▶ **Before-and-after page screenshots**
== == ==

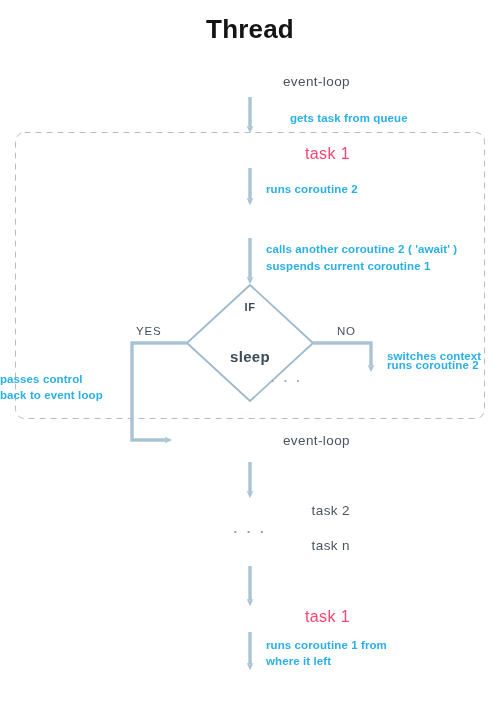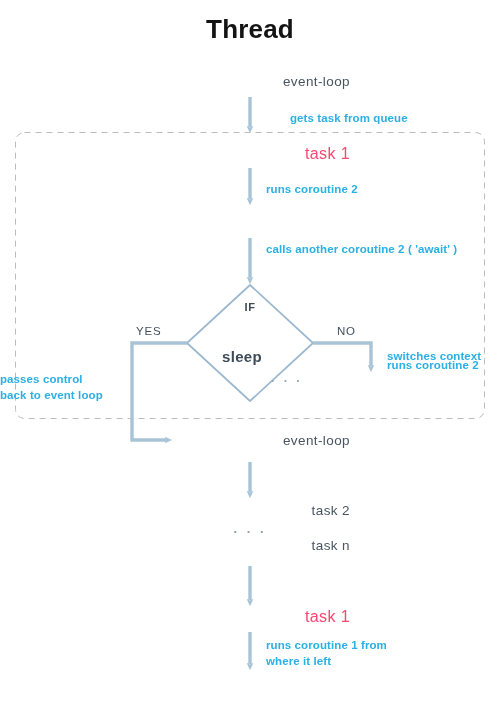--- a/index.html
+++ b/index.html
@@ -156,6 +156,7 @@
 
 
   <div class="anno" style="left:266px; top:241px;">calls another coroutine 2 ( 'await' )</div>
+  <div class="anno" style="left:266px; top:258px;">suspends current coroutine 1</div>
 
   <div class="diamond-text diamond-if" style="left:180px; top:301px;">IF</div>
   <div class="diamond-text diamond-body" style="left:172px; top:347px;">sleep</div>

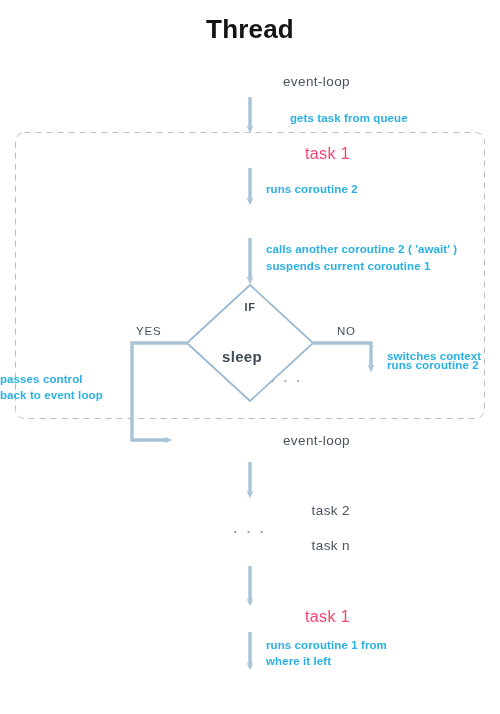--- a/index.html
+++ b/index.html
@@ -159,7 +159,7 @@
   <div class="anno" style="left:266px; top:258px;">suspends current coroutine 1</div>
 
   <div class="diamond-text diamond-if" style="left:180px; top:301px;">IF</div>
-  <div class="diamond-text diamond-body" style="left:172px; top:347px;">sleep</div>
+  <div class="diamond-text diamond-body" style="left:180px; top:347px;">sleep</div>
 
   <div class="branch-label" style="left:136px; top:325px;">YES</div>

== == ==

▶ **Instructions to follow**
Your response should be made up of the lines in the data that contain the word "anno".

▶ **Response for this exercise**
   <div class="anno" style="left:266px; top:241px;">calls another coroutine 2 ( 'await' )</div>
+  <div class="anno" style="left:266px; top:258px;">suspends current coroutine 1</div>
   <div class="anno" style="left:266px; top:258px;">suspends current coroutine 1</div>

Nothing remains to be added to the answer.